5. Flanders by Patricia Anthony. Lastly, I’ll recommend this wonderful WWI epistolary novel by Patricia Anthony. There are ghosts here, and a serial killer, and a mysterious figure in a garden. I’ve been waiting ever since for Anthony to write another novel, but in the meantime I reread this one every other year or so.
CAAF: 5×5 Books For A Not-So-Spooky Halloween by Gavin Grant
Of course, not everyone who sees a haunted house wishes to enter. With some less ghoulish recommendations, here is writer Gavin Grant, who is the founder with Kelly Link of Small Beer Press. Gavin’s list, you’ll note, is 100 percent ghost-and-goblin-free. Or is it?
1. Liquor, Prime, and Soul Kitchen by Poppy Z. Brite. Brite’s series of sort-of-mysteries set in New Orleans make a wonderful break from horror novels. Beginning with Liquor, she tells the story of two young cooks who, inspired by their own prodigious drinking, decide to start a restaurant where every dish will feature liquor of some sort. Great characters, great city, great fun.
2. Box Office Poison by Alex Robinson.
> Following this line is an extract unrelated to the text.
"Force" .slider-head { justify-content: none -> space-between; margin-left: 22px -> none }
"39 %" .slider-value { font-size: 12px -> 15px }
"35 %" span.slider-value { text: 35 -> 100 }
This one’s a perennial favorite recommendation and should help keep you from noticing the Halloween ghouls. Half the readers in the country seem to have worked in a bookshop at some point or other which will make the start of this brilliant graphic novel easily recognizable. But the real genius here is that the book collects a comic written over a decade so that none of the characters follows the paths you might expect.
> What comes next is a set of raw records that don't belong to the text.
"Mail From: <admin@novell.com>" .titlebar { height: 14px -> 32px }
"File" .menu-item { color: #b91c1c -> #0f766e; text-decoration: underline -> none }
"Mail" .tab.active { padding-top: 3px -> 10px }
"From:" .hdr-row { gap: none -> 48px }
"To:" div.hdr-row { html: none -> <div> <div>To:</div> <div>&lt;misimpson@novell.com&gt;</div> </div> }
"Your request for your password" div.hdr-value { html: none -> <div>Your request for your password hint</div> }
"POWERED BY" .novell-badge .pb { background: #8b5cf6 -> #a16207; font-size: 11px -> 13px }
3. The Brief Wondrous Life of Oscar Wao by Junot Diaz. Slightly darker, but not in a ghosts’n’goblins manner is this novel by Diaz, a hilarious, tragic, immersive smashing together of many cultures. Oscar and Junior are college roommates who shouldn’t get on with each other, and often don’t. It’s brutal and fantastic.
4. Red Spikes by Margo Lanagan. OK, this one might be just right for the holiday (although I’d argue it’s right for any holiday). Lanagan’s collections are mind-boggling things. Her first, Black Juice, won an amazing amount of awards. Published as a young adult book, Red Spikes is her third collection (after White Time) and contains enough timeless tales of terror (sorry!) to keep you up all night.
5. Mountains Beyond Mountains by Tracy Kidder. Paul Farmer’s a hard-working hero who has spent his life battling against poor health conditions all over the world. You could do worse than reading these five books from the library and sending $50 to Partners in Health.
TT: Almanac
“I have a weakness for minor artists. But they must be genuinely minor, by which I mean that they mustn’t lapse into minority through overreaching, want of energy, crudity, or any other kind of ineptitude. They must not be failed major artists merely. The true minor artist eschews the noble and the solemn. He fears tedium for his audience, but even more for himself. He sets out to be, and is perfectly content to remain, less than great. The minor artist knows his limits and lives comfortably within them. To delight, to charm, to entertain, such are the goals the minor artist sets himself, and, when brought off with style and verve and elegant lucidity, they are–more than sufficient–wholly admirable.”
Joseph Epstein, In a Cardboard Belt!